In his short time here, Echols has come to recognize a dividing line in Salem between those who embrace its history and those who want to forget it. "You even see bumper stickers — Salem's future does not lie in its past, crap like that," Echols says. "You're kidding yourself if you think you can just cover something that powerful up." To forget it, to deny it, is to risk repeating it. Echols picked a place to live where witch hunts are more than a metaphor.
Salem calls to people, Echols says today. "It calls to people who feel disenfranchised, people who feel discriminated against, people who feel like they don't fit in anywhere else. It's the one place in the world where I'm in the majority."
It's less than two weeks before Halloween, and Essex Street, the pedestrian strip and tourist hub in the heart of Salem, crackles with witchy commerce. Booths line the brick-and-cobblestoned way, selling haunted tours and custom Dracula fangs, New Age equipment, wigs and masks and flower garlands. There are tourists in long capes, peaked witch hats, zombie make-up. A sandwich board announces Shalimar the Spiritual Advisor.
Gina DiBenedetto, with wavy blonde hair and eyelashes like wings, sells jewelry and spell candles from a booth outside the Broom Closet on the upper part of pedestrian Essex Street. Her eyes are a pink-lavender, with a cream-colored center. "Contacts," she says. "Barbie pink." The effect is enchanting. She is likable, the sort of person who pulls you in with an immediate sense of intimacy. She says she came to Salem after the death of her daughter in a house fire.
Does she know who Damien Echols is?
"I was obsessed with the case," she says. "Saw all the movies, researched it. I studied forensic psychology in college. It's funny that you ask — he was at this booth two weeks ago." She points to the bracelet he was looking at, a large gold colored skull bracelet with eyes made of sparkly black jewels. "He was standing right there by the scarecrow. I recognized him and said, 'It's Damien Echols.' He went racing off down the street with his long trench coat flowing behind him." She shakes her head. "I was very disappointed to hear he was released."
She won't come out and say he's guilty. "Let's just say I think there was involvement," she says. "There are too many contradictions. I can't explain it. It was just in my gut the whole time."

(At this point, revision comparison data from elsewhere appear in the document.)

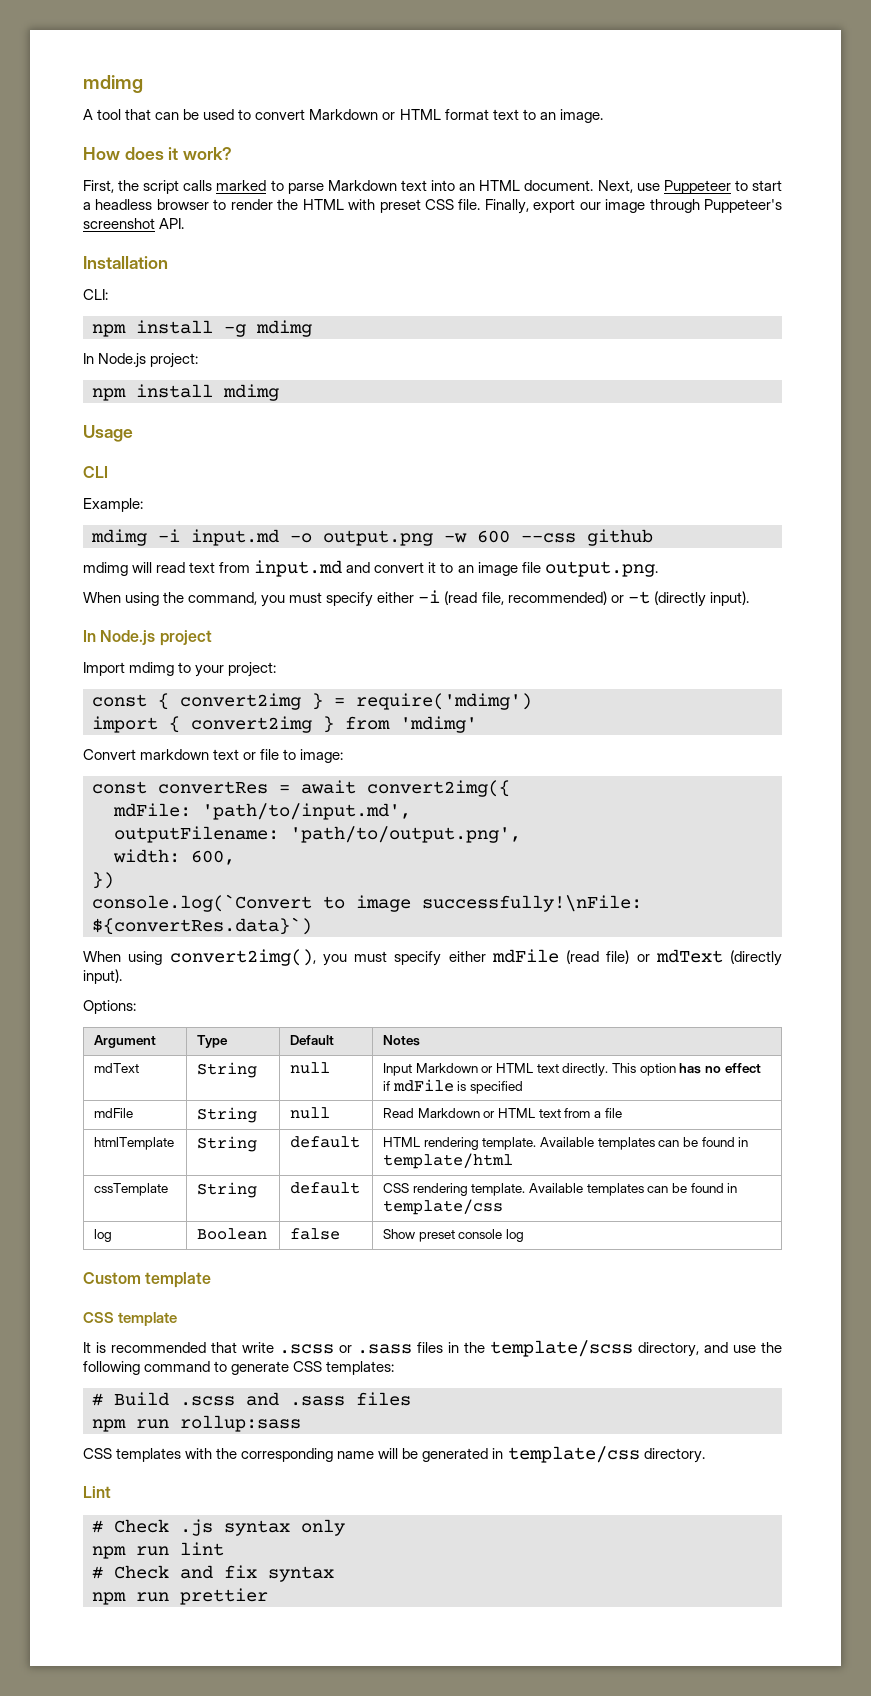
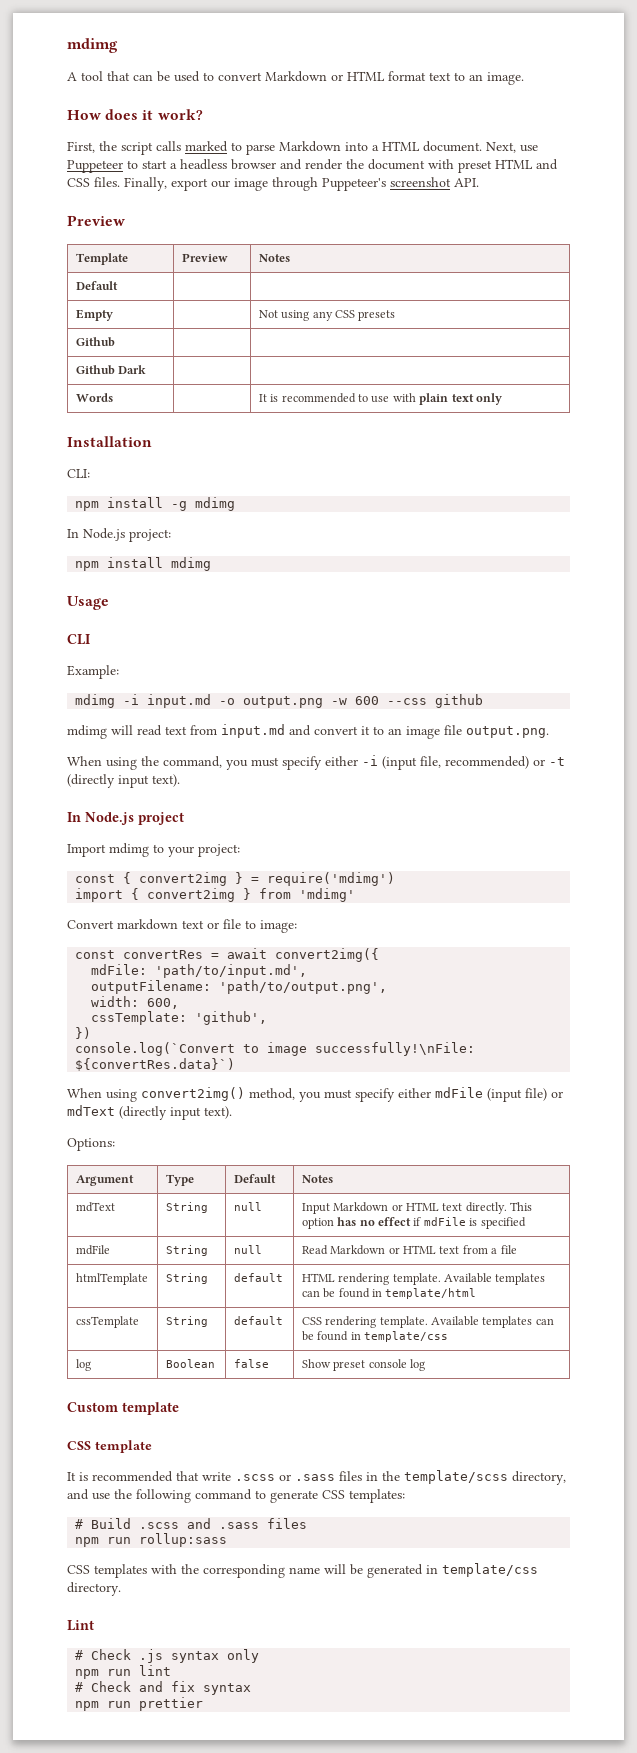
[400,180,476,191] text into an -> [345,142,379,151] into a
[213,199,227,210] to -> [280,159,302,170] and
[302,199,344,210] HTML -> [368,159,425,170] document
[424,199,481,210] CSS file. -> [495,159,558,170] [67,177,120,187] HTML and CSS files.
(185, 223) none -> [67,215,125,226] [75,253,128,265] [181,253,228,262] [258,254,290,262] [75,281,118,290] [75,309,113,321] [258,310,396,321] [75,337,115,347] [75,365,147,375] [75,393,113,402] [258,393,502,405] // Preview // Template | Preview | Notes // Default | | // Empty | | Not using any CSS presets // Github | | // Github Dark | | // Words | | It is recommended to use with plain text only
[444,591,478,605] (read -> [382,756,417,770] (input
[709,591,749,606] input). -> [118,774,180,788] input text).
(235, 857) none -> [91,1011,268,1025] // cssTemplate: 'github',
[169,949,316,966] convert2img(), -> [141,1087,295,1101] convert2img() method,
[566,950,599,964] (read -> [487,1088,522,1102] (input
[83,969,122,984] input). -> [170,1106,232,1120] input text).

"There is black magic," she says. "I don't practice it." She pauses. "It does involve sacrifices. But I wouldn't know."
She says her daughter had been interested in Echols too, before she died, and even wrote Echols a letter while he was in prison. "It wasn't a very nice letter," DiBenedetto says. "If she had seen him here, she would've chased him down the street."
Suspicion has followed him, even in this place of refuge. Gut feelings and shadows of doubt ghost around him still, even in Witch City.
One of the candles on the table has a binding spell written on it: "No more harm shall come to me/From your grasp . . . I AM FREE."